There was a new technology on the horizon: digital typesetting, where the letters were not "analog" (like with the pieces of metal, or light projected through film) but were made of 0s and 1s (pixels). Because of the low resolution at the time (180 dpi for instance), it had so far not been taken seriously by many as a means of actually producing professional books, but in February 1977 Knuth came across the book Artificial Intelligence by Patrick Winston that had been produced with digital typesetting (at 1000 dpi), and it looked just like a “real” book. Knuth realized that digital typesetting had grown up, so (as a computer scientist) he could solve his problem and produce his book the way he wanted. He told his publishers in March 1977 that he would have the first proofs ready in July.
It took a bit longer than that.
Finally, here's output from the printed version of Volume 2 Second edition (1981) (I think printed on an Alphatype CRS at 5333.33 dpi):
The story does not end here:
But when I received the first printed copy of the new Volume 2 in its familiar binding, and opened the pages, I burned with disappointment.
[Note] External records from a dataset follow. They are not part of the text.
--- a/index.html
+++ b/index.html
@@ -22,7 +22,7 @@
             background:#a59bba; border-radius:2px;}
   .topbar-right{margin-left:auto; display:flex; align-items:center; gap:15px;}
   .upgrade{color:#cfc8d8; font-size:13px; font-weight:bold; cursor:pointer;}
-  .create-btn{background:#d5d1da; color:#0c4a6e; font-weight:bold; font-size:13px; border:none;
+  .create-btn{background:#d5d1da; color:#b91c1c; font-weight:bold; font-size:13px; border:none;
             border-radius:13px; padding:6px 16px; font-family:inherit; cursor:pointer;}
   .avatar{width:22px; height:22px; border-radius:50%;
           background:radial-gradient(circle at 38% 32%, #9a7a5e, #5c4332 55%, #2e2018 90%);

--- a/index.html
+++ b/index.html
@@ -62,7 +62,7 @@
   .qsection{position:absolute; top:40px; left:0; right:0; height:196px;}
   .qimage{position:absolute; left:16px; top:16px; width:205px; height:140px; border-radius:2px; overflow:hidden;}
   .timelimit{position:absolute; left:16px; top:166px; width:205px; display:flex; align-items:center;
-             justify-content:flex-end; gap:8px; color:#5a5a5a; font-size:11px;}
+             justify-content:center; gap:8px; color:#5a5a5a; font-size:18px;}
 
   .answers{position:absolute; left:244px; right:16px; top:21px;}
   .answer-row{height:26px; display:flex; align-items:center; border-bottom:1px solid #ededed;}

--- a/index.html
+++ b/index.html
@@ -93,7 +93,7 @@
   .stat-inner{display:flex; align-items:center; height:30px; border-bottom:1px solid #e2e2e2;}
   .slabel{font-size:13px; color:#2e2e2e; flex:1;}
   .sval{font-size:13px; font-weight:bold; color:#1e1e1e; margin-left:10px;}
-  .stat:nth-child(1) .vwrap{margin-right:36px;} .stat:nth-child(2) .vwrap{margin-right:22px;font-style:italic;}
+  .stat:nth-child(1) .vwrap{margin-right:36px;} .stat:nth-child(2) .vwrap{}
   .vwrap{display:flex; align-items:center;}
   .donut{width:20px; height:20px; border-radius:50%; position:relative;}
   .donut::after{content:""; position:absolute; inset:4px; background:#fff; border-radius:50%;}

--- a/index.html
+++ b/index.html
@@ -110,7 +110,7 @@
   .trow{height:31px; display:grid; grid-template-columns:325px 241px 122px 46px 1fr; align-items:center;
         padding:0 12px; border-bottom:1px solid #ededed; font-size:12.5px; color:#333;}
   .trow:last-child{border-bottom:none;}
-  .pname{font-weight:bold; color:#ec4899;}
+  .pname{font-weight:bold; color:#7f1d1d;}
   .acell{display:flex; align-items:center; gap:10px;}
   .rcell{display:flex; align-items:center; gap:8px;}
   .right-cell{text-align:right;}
The book did not look at all as I had hoped. […] The published second edition didn't look much better than the version I had rejected before starting my typography project.
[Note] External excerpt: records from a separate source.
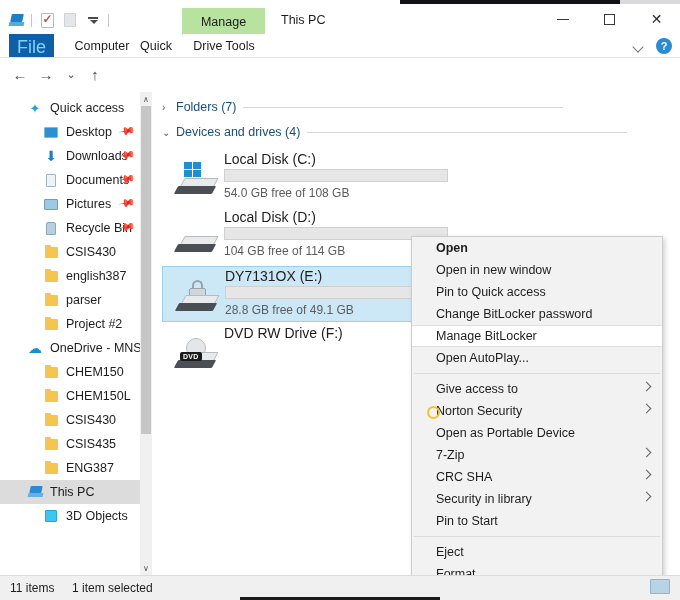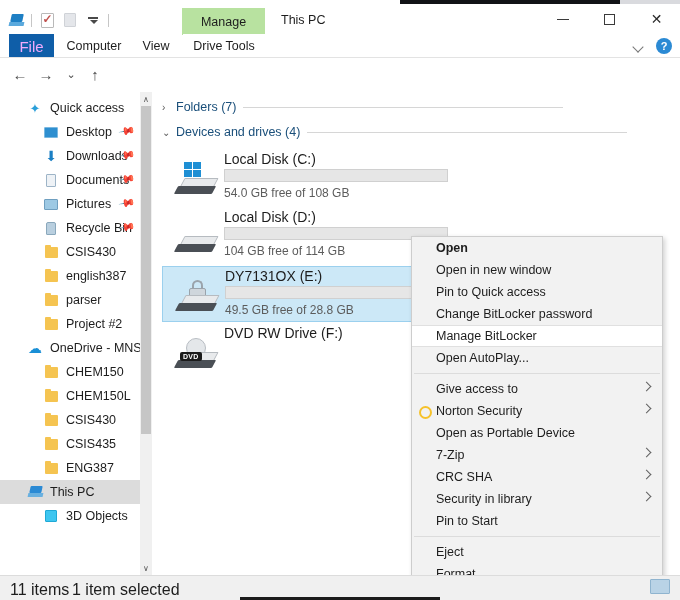--- a/index.html
+++ b/index.html
@@ -108,8 +108,8 @@
   }
   .tab-file {
     position: absolute; left: 9px; top: 0; width: 45px; height: 24px;
-    background: #0f5ea8; color: #f0abfc; font-size: 15px;
-    display: flex; align-items: center; justify-content: center;
+    background: #0f5ea8; color: #7dd3fc; font-size: 18px;
+    display: flex; align-items: flex-end; justify-content: center;
   }
   .tab {
     position: absolute; top: 0; height: 24px;

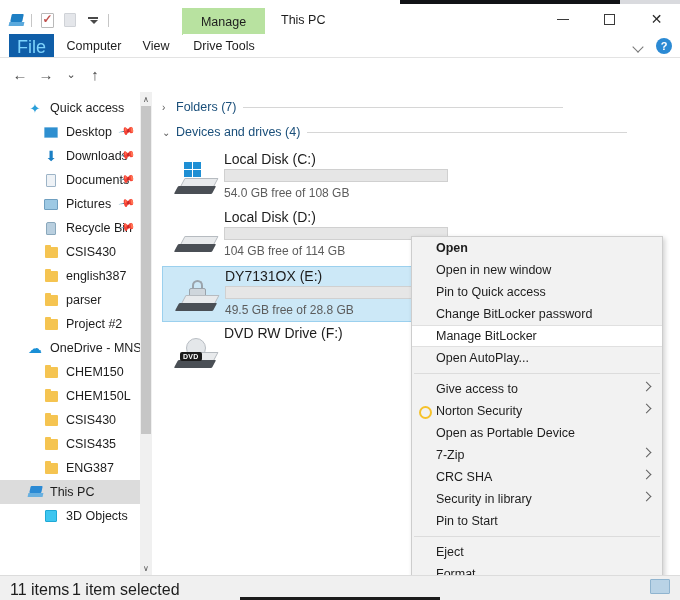--- a/index.html
+++ b/index.html
@@ -116,7 +116,7 @@
     font-size: 12.5px; color: #1d1d1d;
     display: flex; align-items: center; justify-content: center;
   }
-  .tab-computer { left: 59px; width: 70px; }
+  .tab-computer { left: 67px; width: 70px; }
   .tab-view     { left: 131px; width: 50px; }
   .tab-drive    { left: 183px; width: 82px; background: #ffffff; }
   .tab-underline-green {

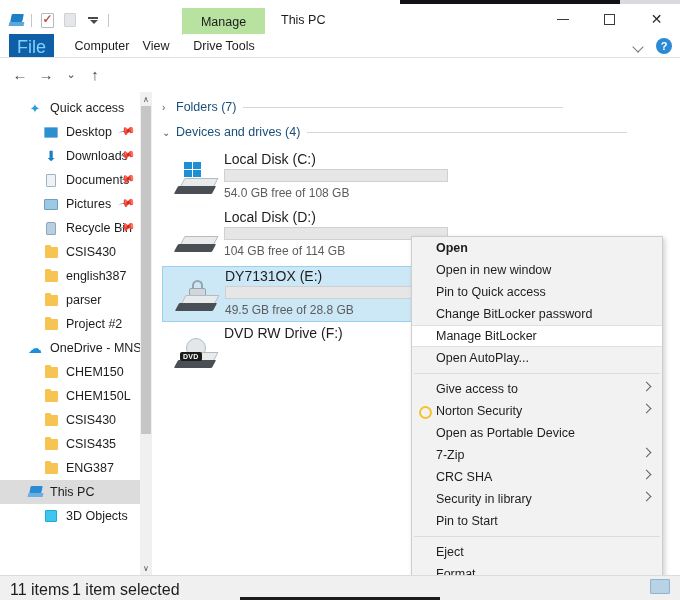--- a/index.html
+++ b/index.html
@@ -482,7 +482,7 @@
       <span>Computer</span>
     </div>
     <div class="tab tab-view">
-      <span>View</span>
+      <span>Quick</span>
     </div>
     <div class="tab tab-drive">
       <span>Drive Tools</span>

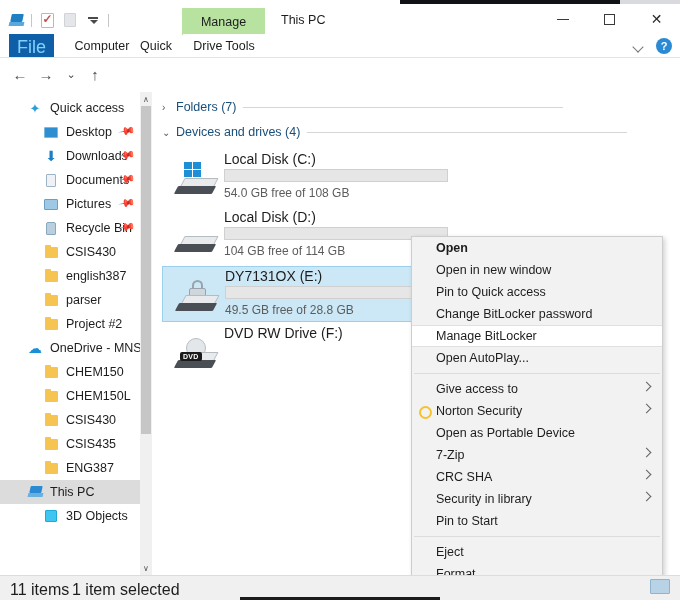--- a/index.html
+++ b/index.html
@@ -375,6 +375,7 @@
     background: #f2f2f2; border: 1px solid #cdcdcd;
     box-shadow: 2px 2px 5px rgba(0,0,0,0.18);
     overflow: hidden;
+    text-align: center;
   }
   .mi {
     position: relative; height: 22px; display: flex; align-items: center;

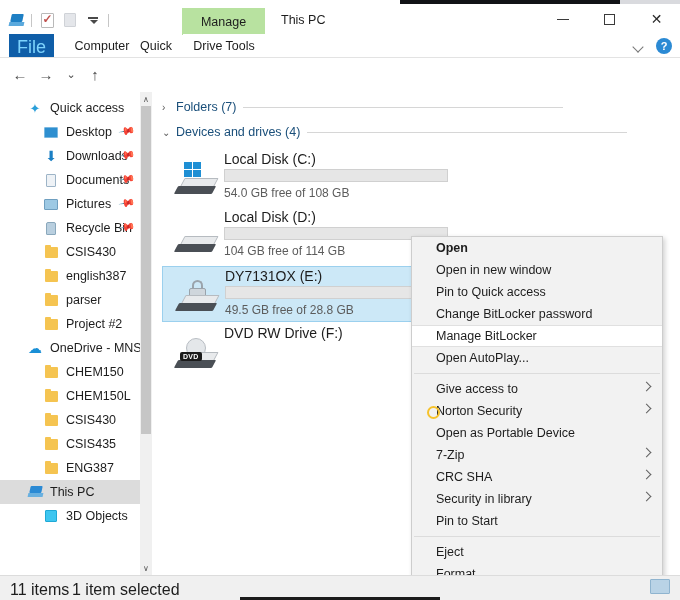--- a/index.html
+++ b/index.html
@@ -712,7 +712,7 @@
             </span>
             <span class="drive-name">DY7131OX (E:)</span>
             <span class="drive-bar"><span class="fill" style="width:0%;"></span></span>
-            <span class="drive-free">49.5 GB free of 28.8 GB</span>
+            <span class="drive-free">28.8 GB free of 49.1 GB</span>
           </div>
           <div class="driveitem" style="top: 232px;">
             <span class="drive-ico">

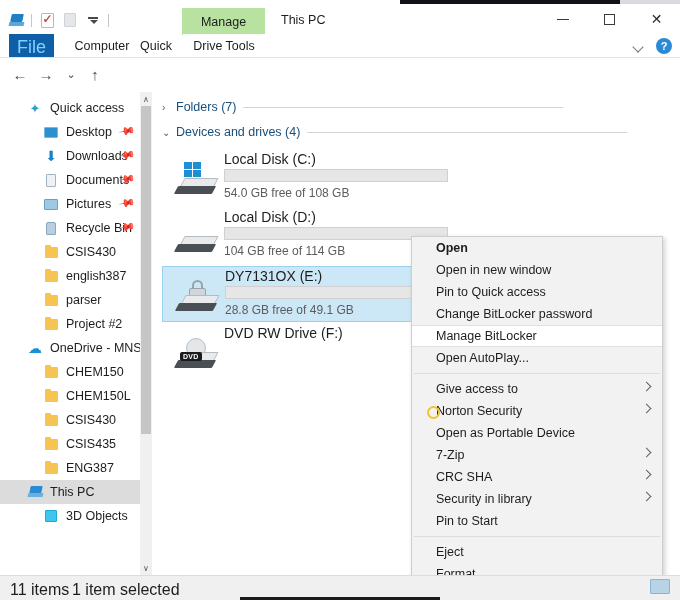--- a/index.html
+++ b/index.html
@@ -410,7 +410,7 @@
     background: #f0f0f0; border-top: 1px solid #dcdcdc;
   }
   .status-txt {
-    position: absolute; top: 5px; font-size: 16px; color: #1d1d1d; text-align: right;
+    position: absolute; top: 5px; font-size: 12px; color: #1d1d1d; text-align: right;
   }
   .st1 { left: 10px; }
   .st2 { left: 72px; }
So he continued to improve the fonts even after the second edition was printed in 1981, with the help of leading font designers (Knuth has worked with Hermann Zapf, Charles Bigelow, and Richard Southall, among others).
Here's how the same section looks in the PDF ebook of The Art of Computer Programming: (IMO the PDF is great for on-screen viewing but it doesn't look as good in print, as I said in my answer here.)
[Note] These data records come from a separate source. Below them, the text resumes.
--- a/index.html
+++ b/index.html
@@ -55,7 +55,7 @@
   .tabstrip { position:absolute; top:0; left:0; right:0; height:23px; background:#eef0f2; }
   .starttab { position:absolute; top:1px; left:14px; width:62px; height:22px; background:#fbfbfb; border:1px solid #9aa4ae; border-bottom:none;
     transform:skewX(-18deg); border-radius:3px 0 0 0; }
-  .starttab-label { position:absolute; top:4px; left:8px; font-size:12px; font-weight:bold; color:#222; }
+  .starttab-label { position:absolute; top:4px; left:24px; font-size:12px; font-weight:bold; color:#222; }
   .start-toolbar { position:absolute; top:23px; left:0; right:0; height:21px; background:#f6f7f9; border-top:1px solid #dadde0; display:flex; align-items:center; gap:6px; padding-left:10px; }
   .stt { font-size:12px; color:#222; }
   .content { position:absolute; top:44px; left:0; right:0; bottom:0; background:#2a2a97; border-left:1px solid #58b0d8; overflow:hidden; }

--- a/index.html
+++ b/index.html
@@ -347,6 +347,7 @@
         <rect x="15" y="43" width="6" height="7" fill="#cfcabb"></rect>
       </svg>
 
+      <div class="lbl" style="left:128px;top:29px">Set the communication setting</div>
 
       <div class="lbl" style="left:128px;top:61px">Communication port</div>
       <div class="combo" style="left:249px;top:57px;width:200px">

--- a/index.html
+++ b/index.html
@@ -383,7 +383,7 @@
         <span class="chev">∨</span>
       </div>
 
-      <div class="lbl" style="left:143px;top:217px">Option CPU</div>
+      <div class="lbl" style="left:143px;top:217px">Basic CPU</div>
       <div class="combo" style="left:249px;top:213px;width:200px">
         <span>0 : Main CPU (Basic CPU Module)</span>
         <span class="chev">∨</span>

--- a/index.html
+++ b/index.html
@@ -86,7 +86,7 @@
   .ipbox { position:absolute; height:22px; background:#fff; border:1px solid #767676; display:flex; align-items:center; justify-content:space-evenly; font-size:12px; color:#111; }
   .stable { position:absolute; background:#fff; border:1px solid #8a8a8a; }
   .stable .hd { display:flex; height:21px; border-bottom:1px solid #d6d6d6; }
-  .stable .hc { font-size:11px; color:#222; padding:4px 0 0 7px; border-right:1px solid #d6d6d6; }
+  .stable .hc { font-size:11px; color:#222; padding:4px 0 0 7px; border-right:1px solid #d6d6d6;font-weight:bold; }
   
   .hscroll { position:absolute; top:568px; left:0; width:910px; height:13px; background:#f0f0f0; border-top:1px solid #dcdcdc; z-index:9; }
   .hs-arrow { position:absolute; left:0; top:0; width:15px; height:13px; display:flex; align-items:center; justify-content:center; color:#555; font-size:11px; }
A minor (or major?) point of note: the poor typography that drove DEK was not really “bad typesetting” per se: it was the fonts that were bad; the typesetting was okayish. He wanted to create digital fonts, and to use these fonts and specify his books' appearance himself, he needed to create TeX. (Additionally, the idea was already brewing in his head that computers could find better line breaks: see the paper Breaking Paragraphs into Lines with his student Michael Plass, printed as Chapter 3 of Digital Typography.)
Honestly, the example cited by Knuth in his Kyoto lecture seems near-perfect to me, although clearly it's a cropped image (he mentions poor spacing on the word 'multiple' which isn't in frame) so maybe there are defects we can't see. In fact, I like it better than his early TeX output print since that doesn't have proper italics.
I do wonder if at the time he was thinking about the quality of other mathematics printing not just his own book-he mentions in his lecture that his publishers were attentive to his concerns, and did make the best effort they could. A lot of maths 'printing' in this period was really just photocopied typewriter printouts. See this paper. It's a single-size monospace font all the way through, letters that need to be large like Π have had to be hand-written in, there's no italics so letters have been underlined to emphasise them, and then the whole thing was just photocopied and printed in a book. It's ghastly; it might have been appropriate for a lecture handout but there it is printed in a journal. Personally, I feel like that's more the kind of thing that justified inventing TeX than his own issues with publishers.